RECORD EXCERPTS
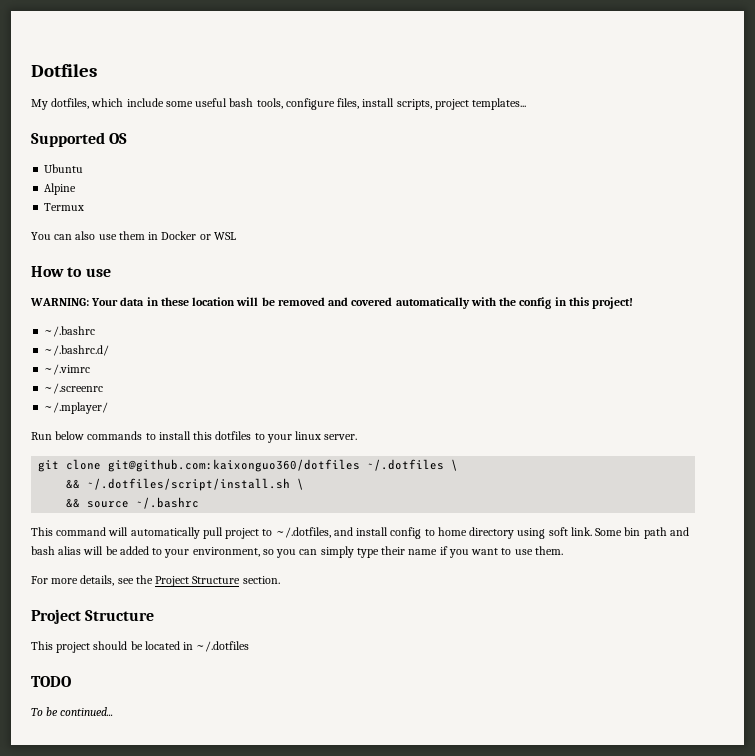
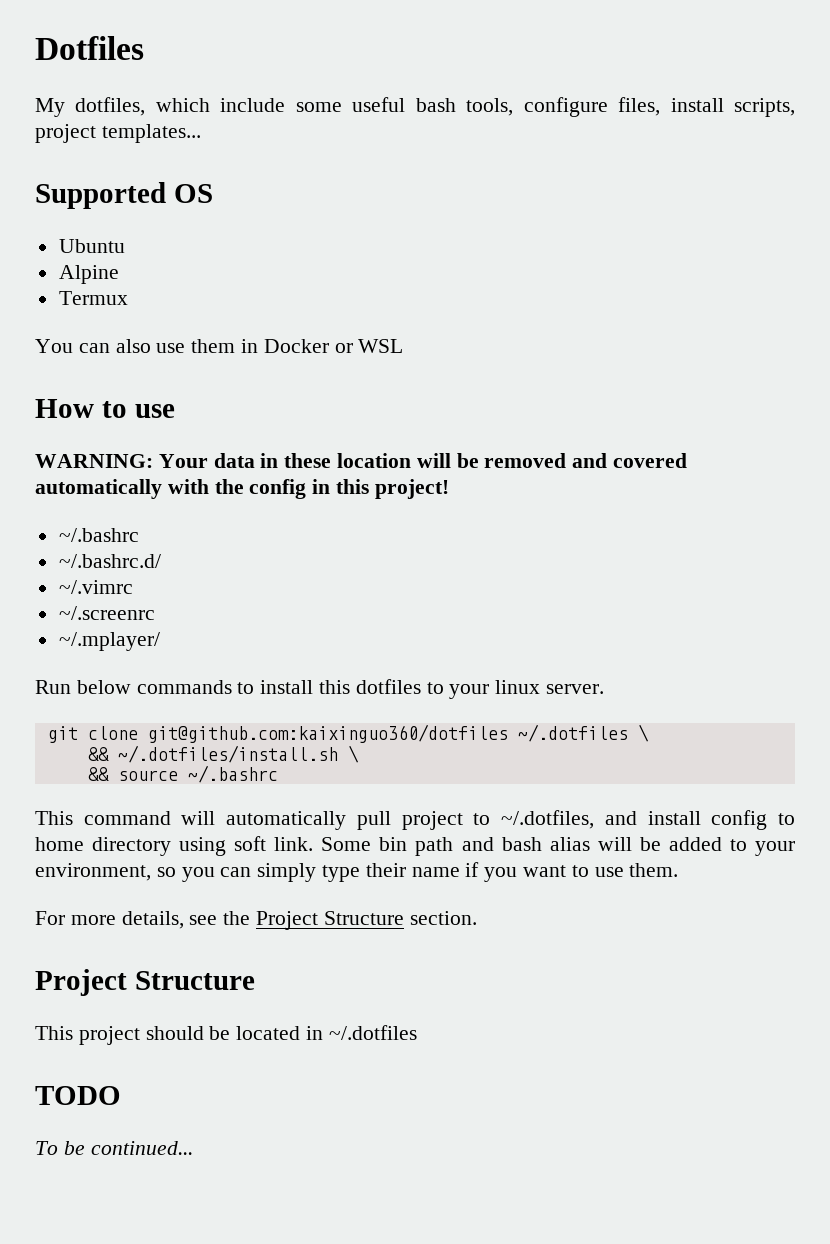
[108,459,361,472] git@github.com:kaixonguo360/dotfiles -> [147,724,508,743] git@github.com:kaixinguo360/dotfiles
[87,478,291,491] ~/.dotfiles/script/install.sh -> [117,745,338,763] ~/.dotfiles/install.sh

==

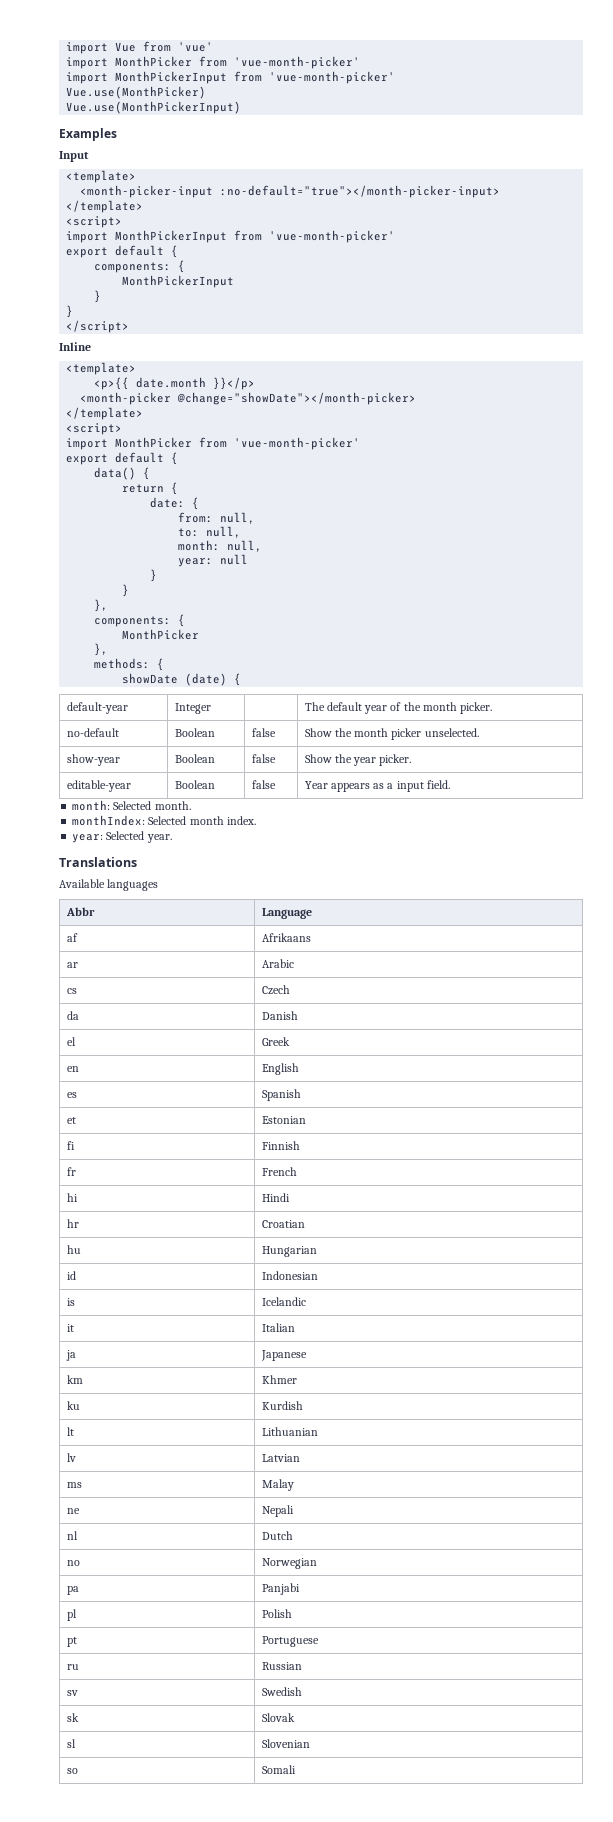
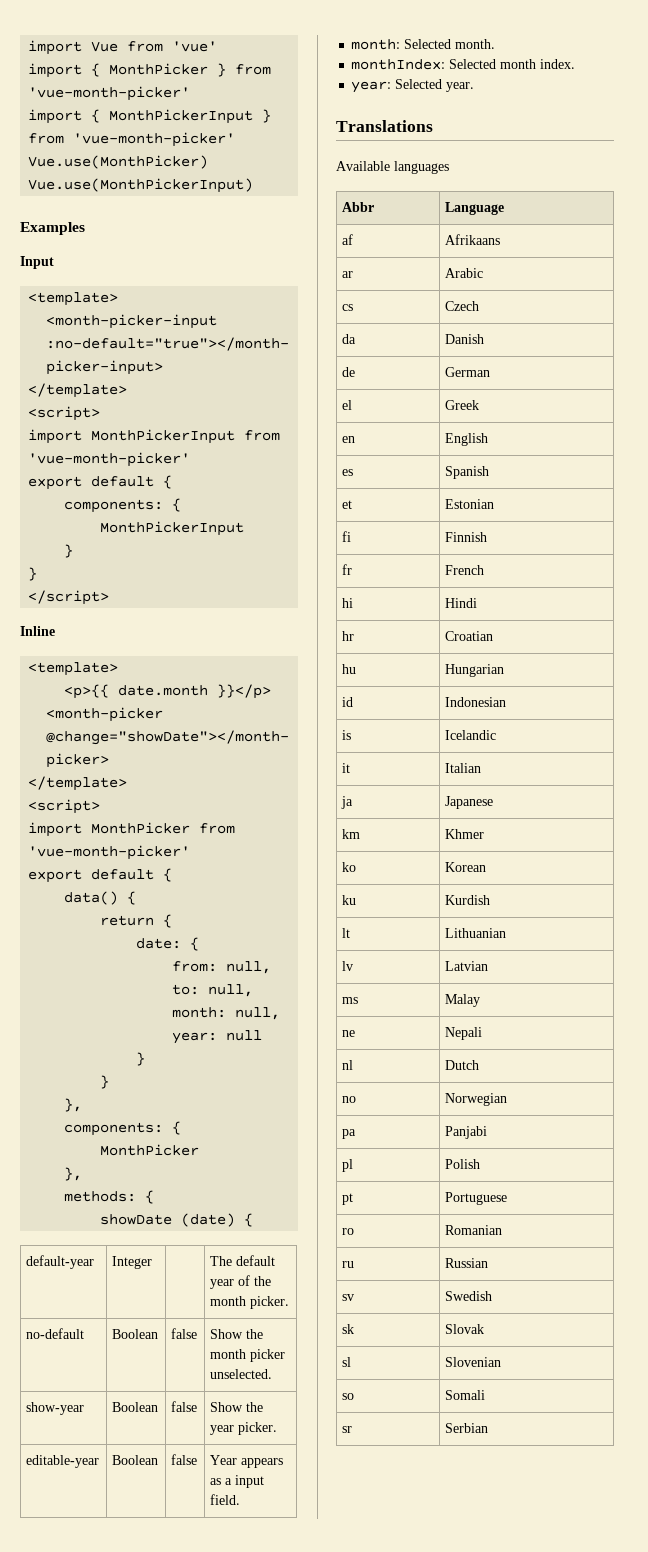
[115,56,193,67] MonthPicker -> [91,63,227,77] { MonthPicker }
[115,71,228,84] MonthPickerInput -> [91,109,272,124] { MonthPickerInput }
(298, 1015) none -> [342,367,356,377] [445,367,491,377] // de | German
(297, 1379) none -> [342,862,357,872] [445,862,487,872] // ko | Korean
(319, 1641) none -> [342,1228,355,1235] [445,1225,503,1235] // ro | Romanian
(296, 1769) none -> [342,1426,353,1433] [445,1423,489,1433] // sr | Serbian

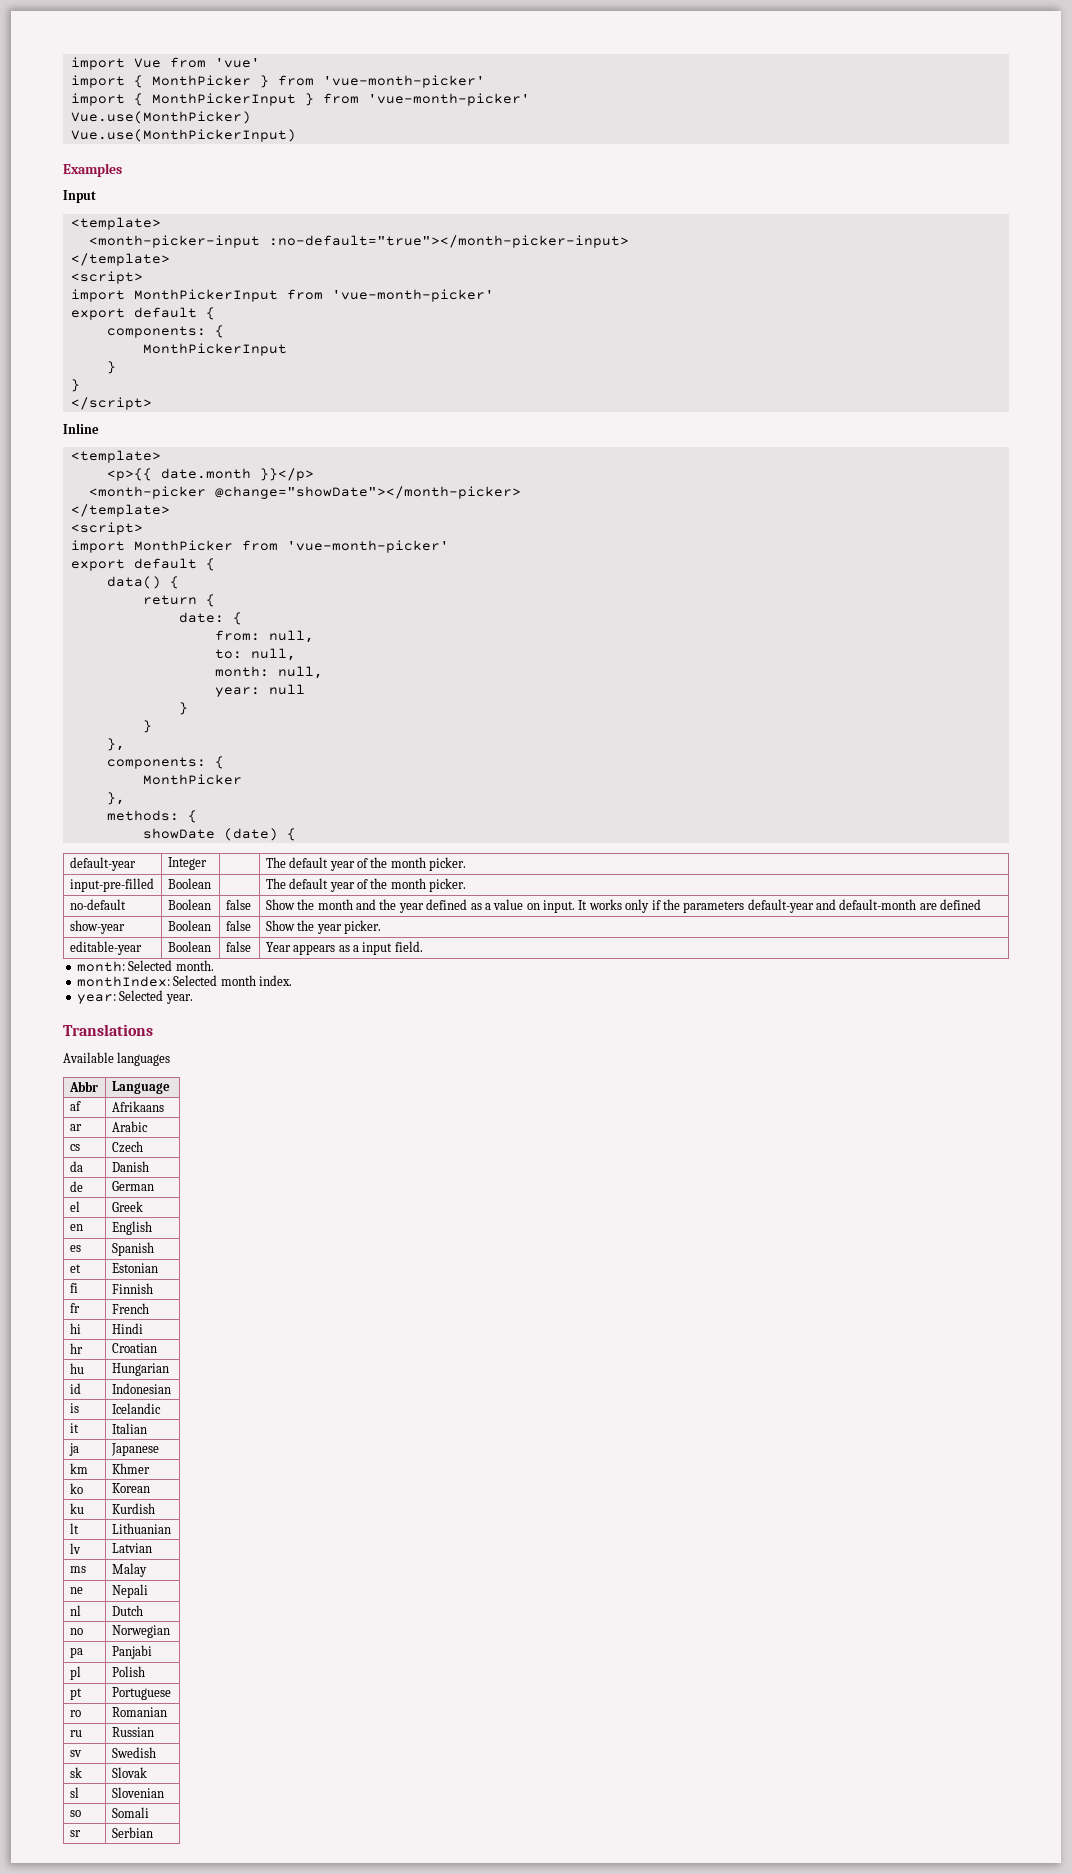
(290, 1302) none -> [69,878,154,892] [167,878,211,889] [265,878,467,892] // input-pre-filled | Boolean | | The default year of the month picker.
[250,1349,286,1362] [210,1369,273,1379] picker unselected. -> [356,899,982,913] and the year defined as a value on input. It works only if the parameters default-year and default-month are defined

WORK REQUIRED
Find every line above that contains the word "none", and return each one.

RESPONSE
(298, 1015) none -> [342,367,356,377] [445,367,491,377] // de | German
(297, 1379) none -> [342,862,357,872] [445,862,487,872] // ko | Korean
(319, 1641) none -> [342,1228,355,1235] [445,1225,503,1235] // ro | Romanian
(296, 1769) none -> [342,1426,353,1433] [445,1423,489,1433] // sr | Serbian
(290, 1302) none -> [69,878,154,892] [167,878,211,889] [265,878,467,892] // input-pre-filled | Boolean | | The default year of the month picker.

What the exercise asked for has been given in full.